Rabbi Eisenberg is currently Rabbi for Temple Israel Ner Tamid, located in a suburb of Cleveland, Ohio. Interestingly, Rabbi Eisenberg’s father, Frederick Eisenberg (Cincinnati, 1958), founded what was to become Temple Israel Ner Tamid in 1985, and his sister Rachel serves as cantorial soloist. Prior to attending HUC, Rabbi Eisenberg received a B.A. and an M.A. in International Relations from Miami University. Read more about Rabbi Eisenberg here.
The Thesis Digitization Project, begun in the early 2000s and continuing today, is accomplishing the ambitious goal of making all HUC’s theses for all degrees accessible through our online catalog. Until somewhat recently, theses were only submitted in print, so each thesis going back to the late 1800s must be meticulously scanned page by page, made searchable, uploaded to our servers, and linked in the catalog so patrons can find them.
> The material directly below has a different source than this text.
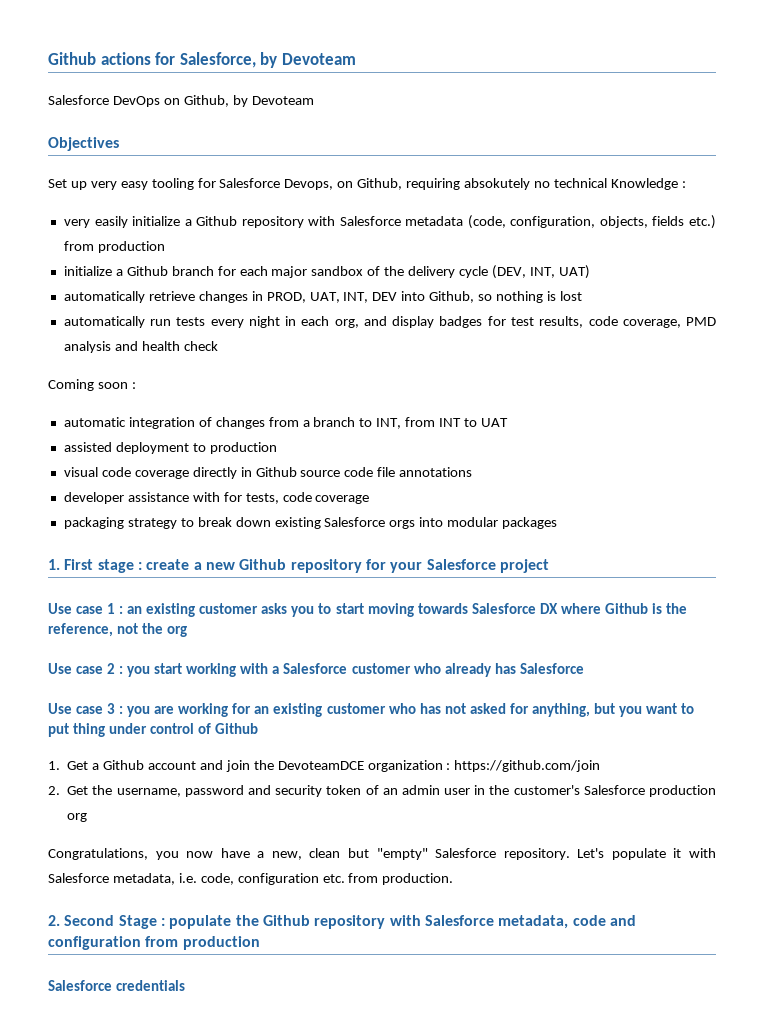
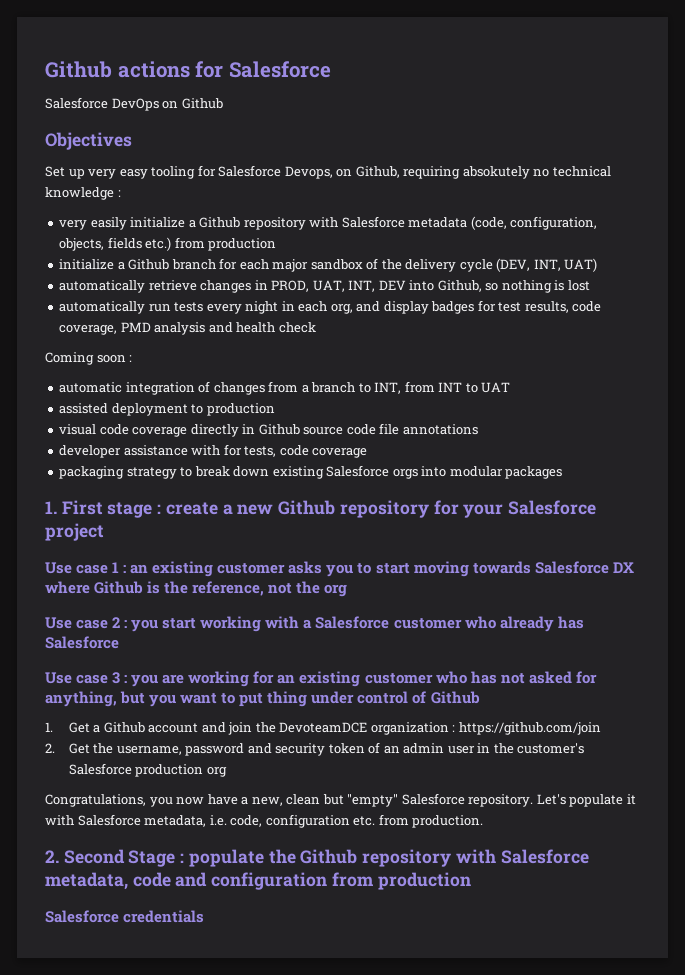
[179,52,356,68] Salesforce, by Devoteam -> [228,61,331,78] Salesforce
[183,95,314,107] Github, by Devoteam -> [181,98,223,109] Github
[610,178,678,190] Knowledge -> [45,187,114,200] knowledge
When COVID shut down the HUC campuses it became necessary to find a way to advance the project while working from home; thus in 2020 the Klau Library, Cincinnati undertook the formidable “mini project” of making all the roughly 2,500 digital theses listed in our catalog from all our campuses searchable. This effort was completed in early June, and was celebrated by the Klau Library staff with cake. While there are nearly 2,000 rabbinic theses on the Cincinnati campus, we’ve now processed almost 50% of the “old” print-only works. If a thesis is not yet digitally available, it can be requested by filling out the Library’s Item Request Form here.
Melissa Simmons is the Office Manager and Administrative Assistant for the Klau Library, Cincinnati. Her oversight of the Thesis Digitization Project has led her to bore her son, Jacob, with many anecdotes found while working with the theses.